Importantly, the best salad dressings contain many of the five main tastes (sweet, salty, sour, bitter, and umami). If you miss any one of these, your dressing will never taste its best. Parmesan and Worcestershire sauce are good ways to cover the umami base, which can be one of the more challenging flavor elements to hit. Vegan-certified soy sauce is a good ingredient for people following a plant-based diet. ‌

11. Not thinking about your salad's theme

The finest chopped salads are like a well-composed music score, where every instrument works together. If you have a dud note in there, though, the whole song is ruined. To bring it back to chopped salads, having a flavor that seriously doesn't work, or is from an entirely different world cuisine, will just be off-putting, and stop you from enjoying the other tastes in the meal.

To avoid this, you have to "theme out every salad," Just Salad's Founder and Managing Partner Nick Kenner told First We Feast. Think about what kind of essence you're trying to capture with your salad, and use ingredients that champion it, avoiding any out-there flavors. 

Want something autumnal? Go for cooked pumpkin or sweet potato, combined with some seeds, soft cheese, some crumbled crackers, and apples or pomegranates. Or, put together a summer-themed salad, with chopped mango, grilled green beans, cucumber, and mozzarella. You could even put together a chopped salad with a Tex-Mex theme, by throwing in grilled corn, spiced beef or chicken, and black beans, with some cucumber, tomato, and avocado for good measure. ‌

12. Chopping absolutely everything

Sometimes, the best chopped salads aren't fully chopped. While it's pretty satisfying to have everything sliced to the perfect size, some items just aren't suited for being chopped with a mezzaluna. Items like beans and chickpeas will get mushy fast when you start chopping them with other ingredients, and soft cheeses like feta or gorgonzola will quickly turn into a paste. Other items, like seeds or particularly hard nuts, won't fare well under the knife. Additionally, they don't really need to be cut at all, because of their small size.

So, make sure to keep your delicate or hard items off the chopping board. Soft cheeses can be sliced separately, but it's probably easier to just crumble them over the top, before stirring them in or leaving them as is as a garnish. You can scatter seeds over the top, too. Particularly small pieces of fruit, like pomegranate seeds, should also be scattered, as should herbs like parsley or coriander.

Bear in mind, too, that some types of fruit, like dried figs or dates, may be delicious in your salad, but can become very sticky when chopped, making your other ingredients clump together. These types of items are likely best chopped separately and used as a salad topper. ‌

13. Storing your salad incorrectly

If you've made a chopped salad in advance, you want to make sure that it's fresh and crisp when you're ready to eat. But all too often, once your salad pieces are sitting together, some of them can start to wilt and soften, releasing water. This moisture can then seep into the other pieces of your salad, making the whole thing soggy – and that's all before you even add the dressing.

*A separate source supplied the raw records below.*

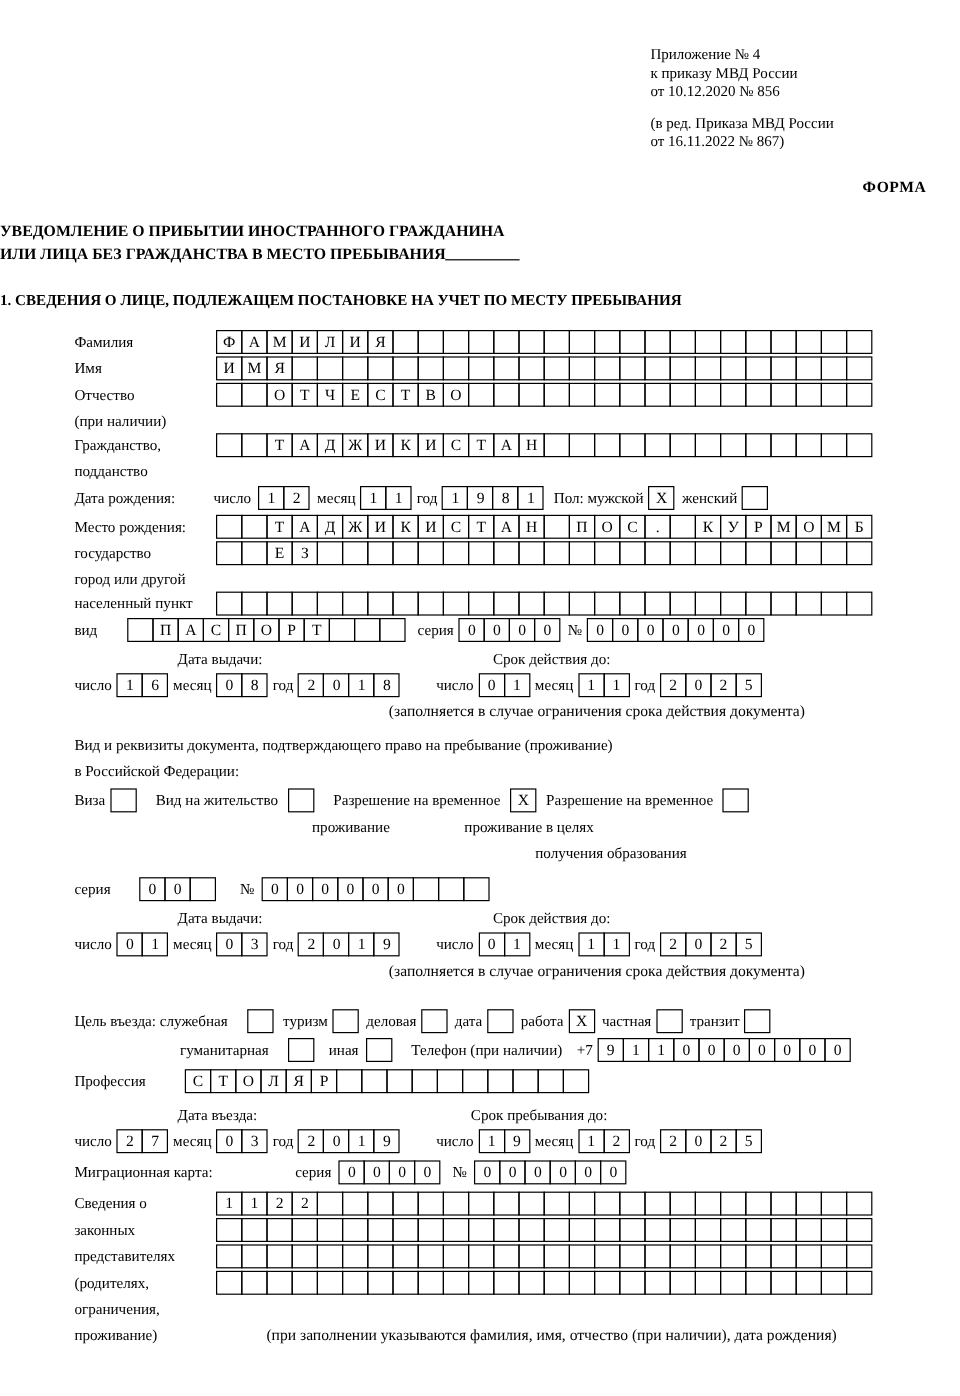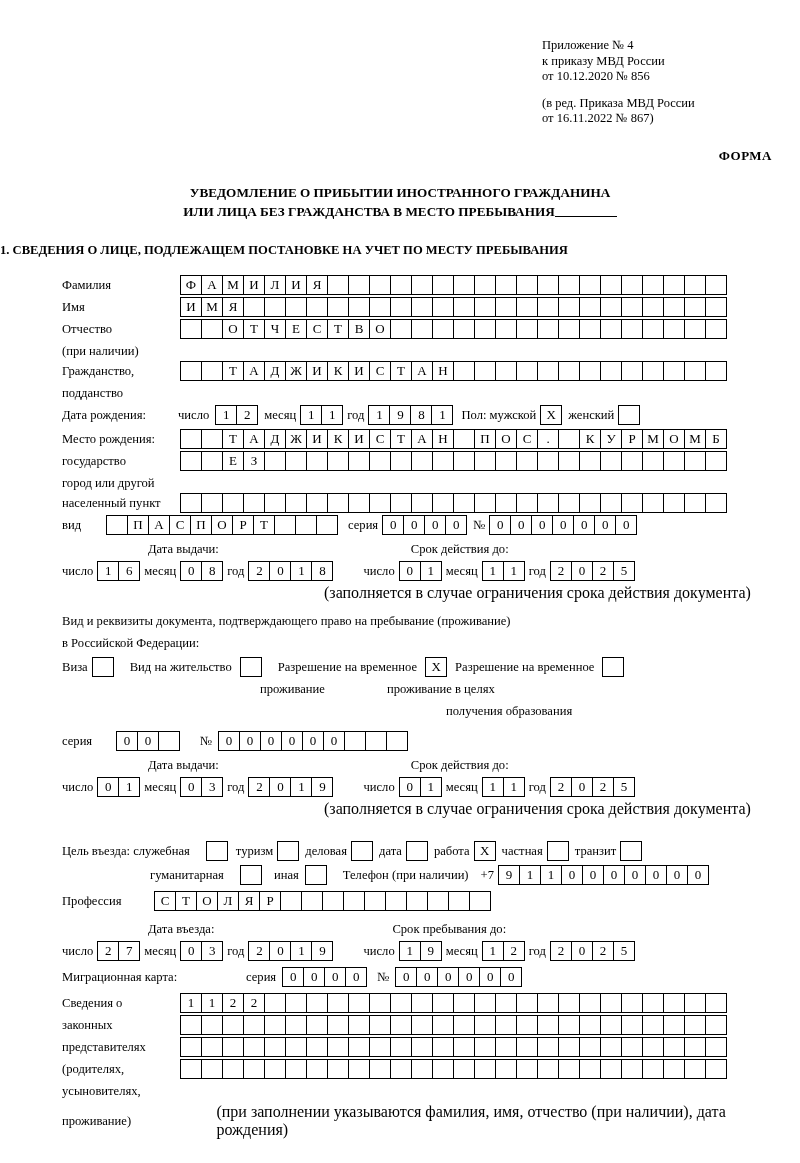"УВЕДОМЛЕНИЕ О ПРИБЫТИИ ИНОСТРАННОГО" .title { text-align: center -> left }
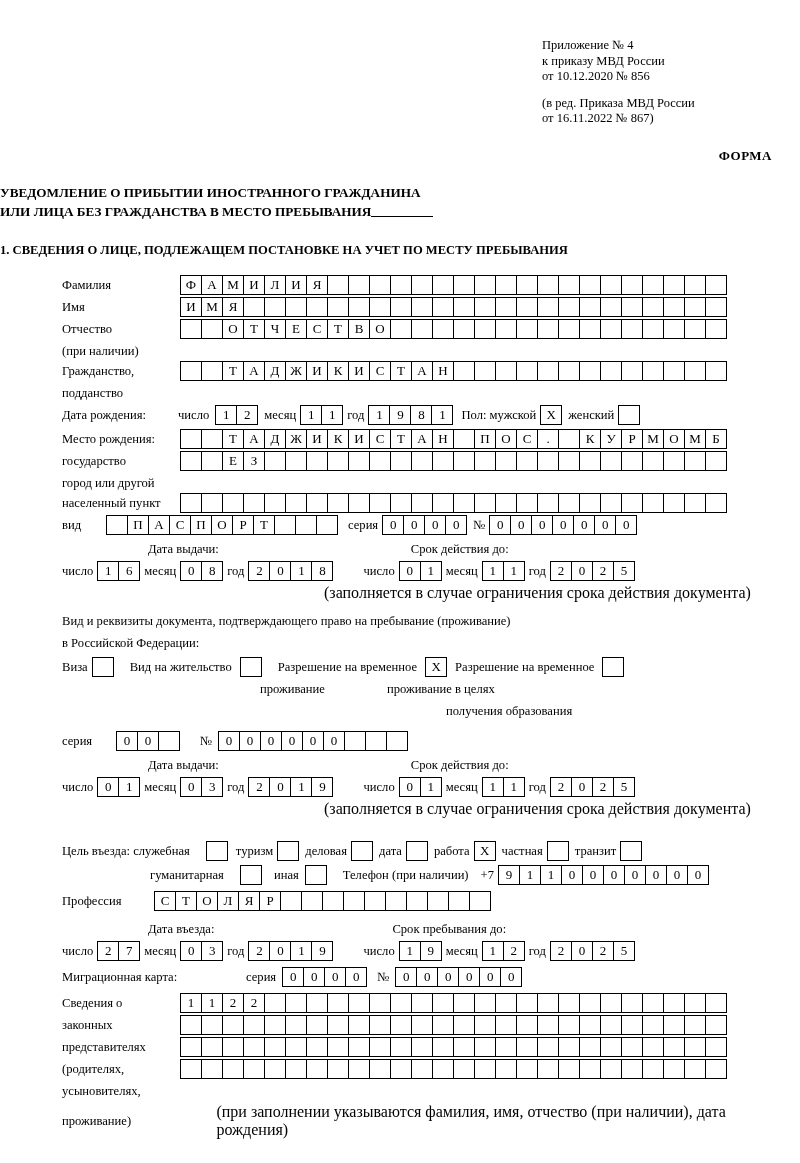"(заполняется в случае ограничения срока" .footnote { font-size: 16px -> 13px }
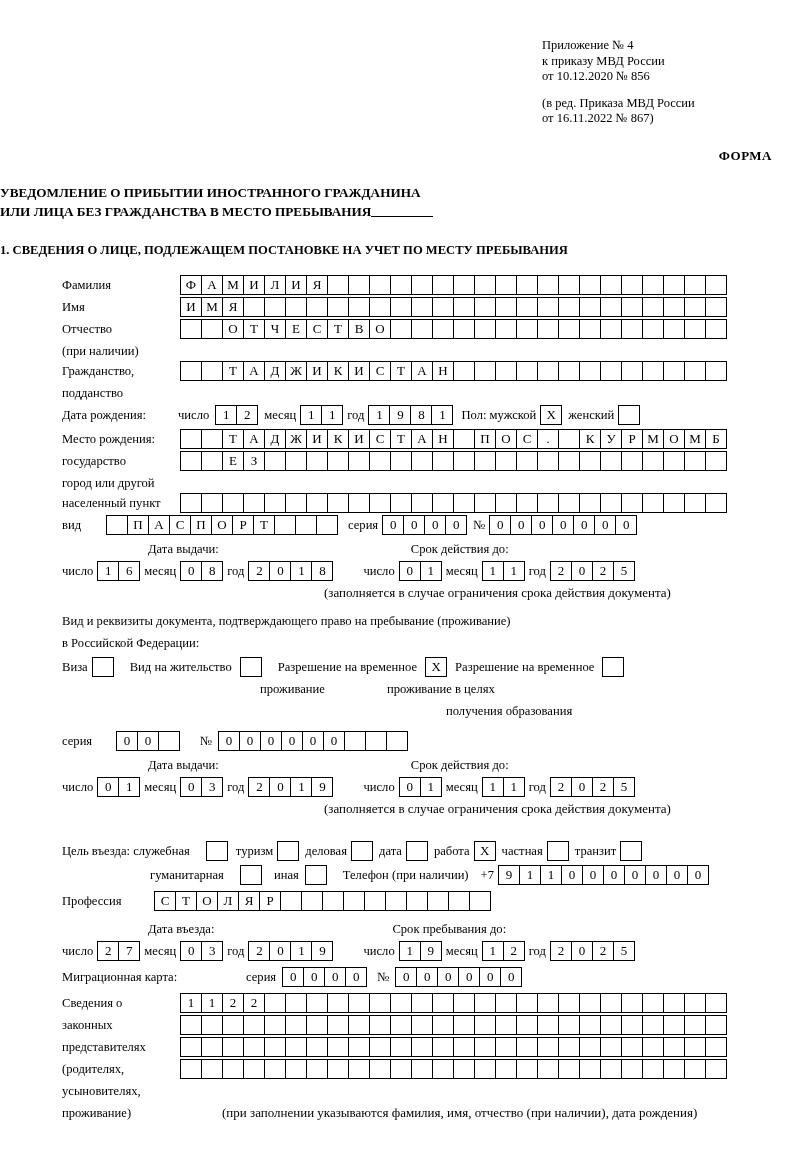"усыновителях," div.lbl { text: усыновителях -> ограничения }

A workaround for this is an easy hack involving your bowl, some plastic wrap, and some paper towels. Place the paper towel over your salad ingredients in its bowl, and then cover the whole thing with your plastic, sealing it tightly. Then, turn the bowl over, and allow the vegetables to sit on the paper towel in your fridge. This will catch any moisture that leeches from the vegetables as it sits and will stop any wilting from occurring. Once you're ready to eat, turn it all back over, remove the wrap and paper towel, and then dress your salad as you normally would.